In the absence of firm and adequate factual foundation, it was hazardous to embark upon the determination of the points involved. On this short ground while setting aside the findings of the High Court, we would dismiss both the writ petition and the appeal with costs. The Appellants may, if so advised, seek their remedy by a regular suit. But I must hasten to clarify that merely because some questions of fact arise for consideration, same cannot be a ground to refuse to entertain a writ petition in all cases as a matter of rule. For example, if the dispute raised by the opposite party pertains to the meaning of a clause of the insurance contract, it does not become a disputed fact. If such an objection as to disputed questions or interpretation is raised in the writ petition the Court in exercise of its jurisdiction under Article 226 of the Constitution can very well go into the same and decide that objection if facts permit.

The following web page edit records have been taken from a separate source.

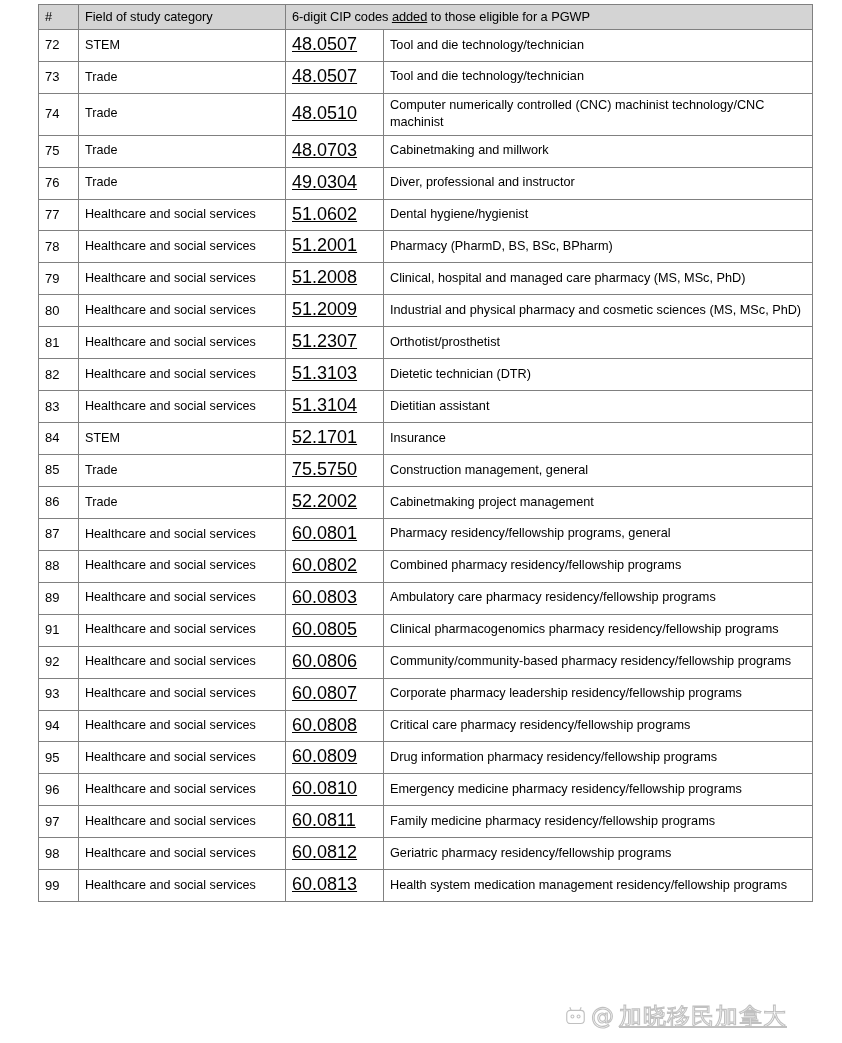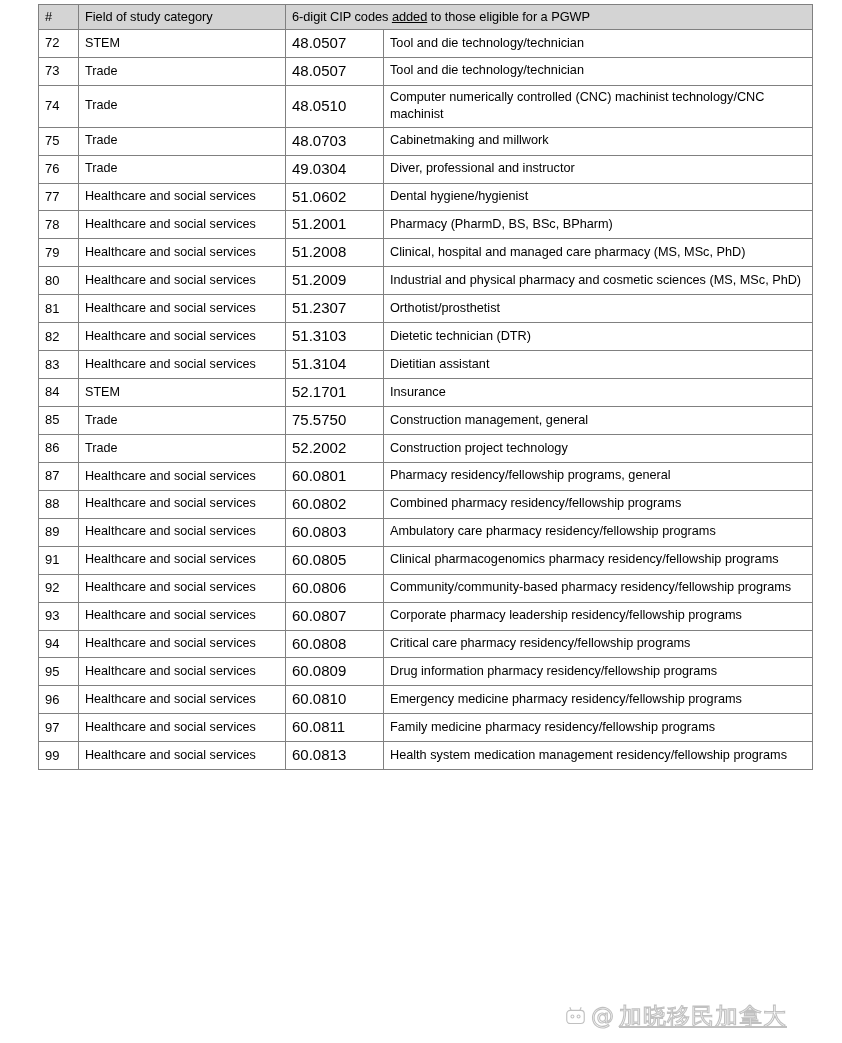--- a/index.html
+++ b/index.html
@@ -80,9 +80,10 @@
   }
   td.col-code {
     text-align: center;
-    font-size: 15px;
+    font-size: 18px;
     padding-left: 2px;
     padding-right: 2px;
+    text-decoration: underline;
   }
   td.col-desc {
     padding-left: 9px;

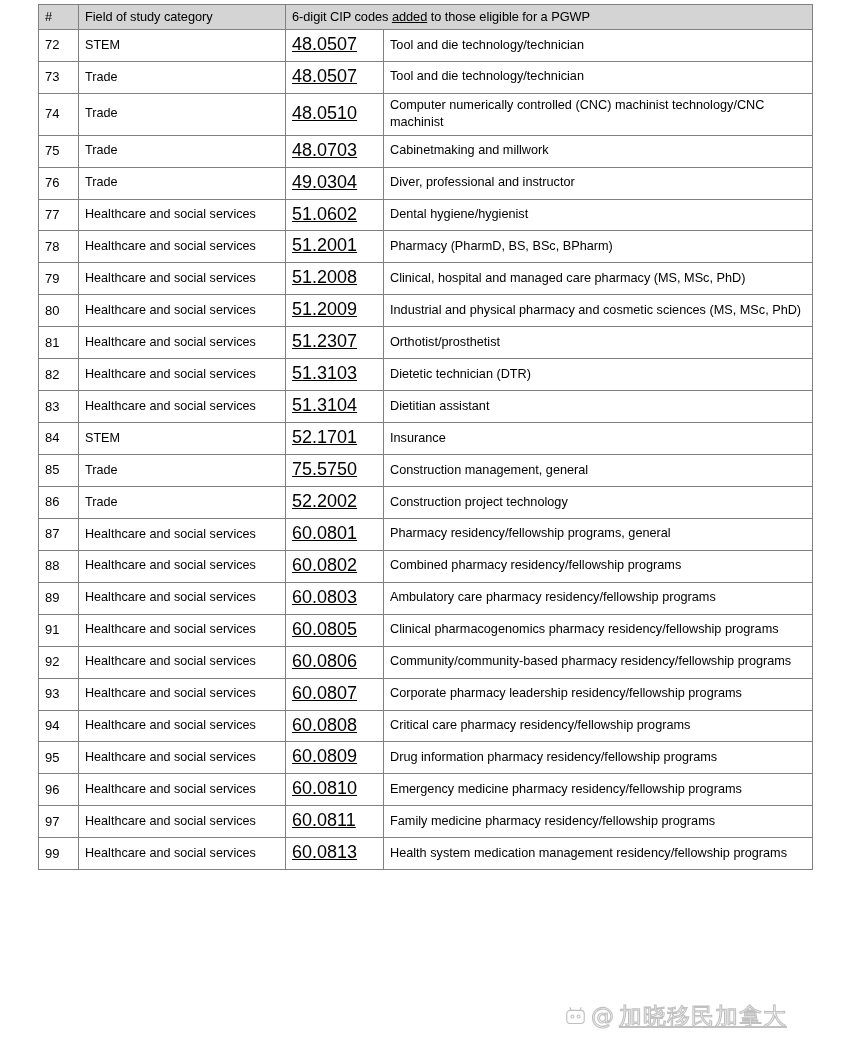--- a/index.html
+++ b/index.html
@@ -234,7 +234,7 @@
           <td class="col-num">86</td>
           <td class="col-cat">Trade</td>
           <td class="col-code">52.2002</td>
-          <td class="col-desc">Construction project technology</td>
+          <td class="col-desc">Cabinetmaking project management</td>
         </tr>
         <tr>
           <td class="col-num">87</td>

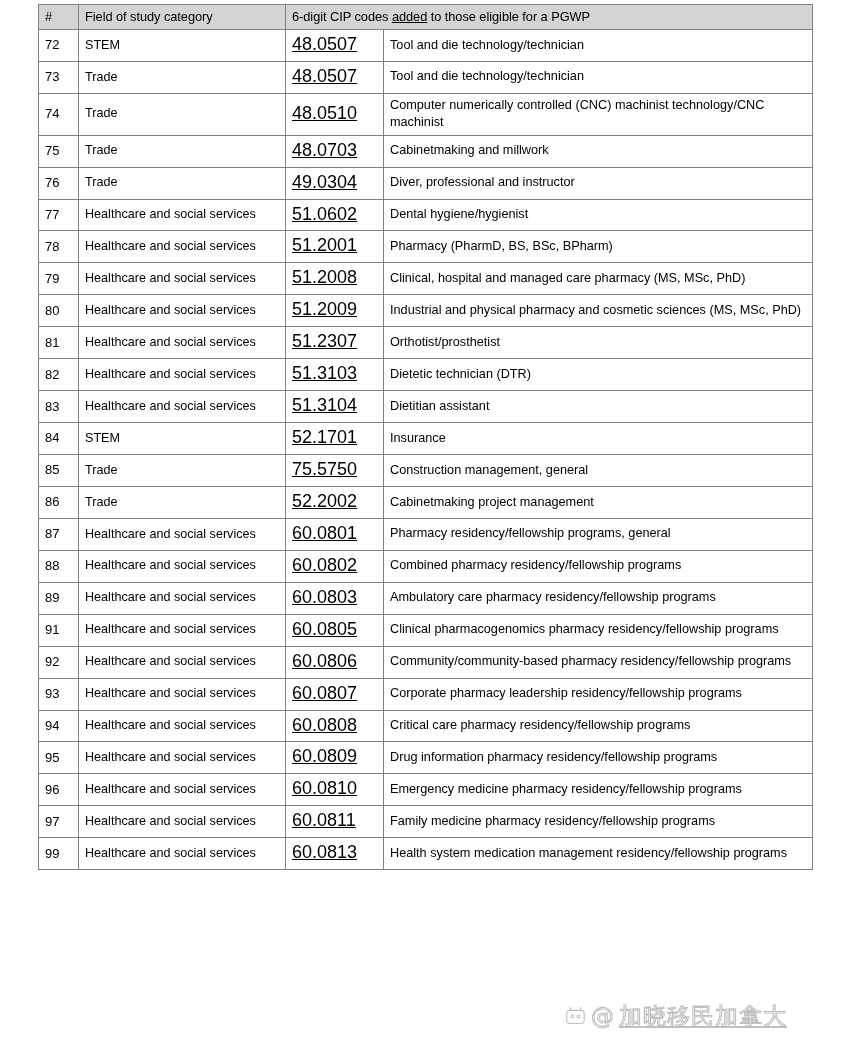--- a/index.html
+++ b/index.html
@@ -297,6 +297,12 @@
           <td class="col-desc">Family medicine pharmacy residency/fellowship programs</td>
         </tr>
         <tr>
+          <td class="col-num">98</td>
+          <td class="col-cat">Healthcare and social services</td>
+          <td class="col-code">60.0812</td>
+          <td class="col-desc">Geriatric pharmacy residency/fellowship programs</td>
+        </tr>
+        <tr>
           <td class="col-num">99</td>
           <td class="col-cat">Healthcare and social services</td>
           <td class="col-code">60.0813</td>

See ABL International Ltd. vs. Export Credit Guarantee Corporation of India Ltd. (2004)3 SCC 553 . As already noticed, the question to be determined in this case is as to who actually established, and is running the School. There is claim and counter-claim. In the face of assertion of various facts raised by the private Respondent, this Court cannot embark upon an inquiry as to who, in fact, established, or runs, the School. This is all the more so, when the case set up by the private Respondent is supported by the State Respondents and a particular Headman of the village who once held the post of the Chairman of the Managing Committee of the School. In my judgment, this writ petition is not maintainable in the present form and is, therefore, liable to be dismissed. 8. The offshoot of the aforesaid discussion is that this writ petition is found to be not maintainable due to disputed questions of fact and, is accordingly, dismissed, but by directing the parties to bear their respective costs. Petition dismissed.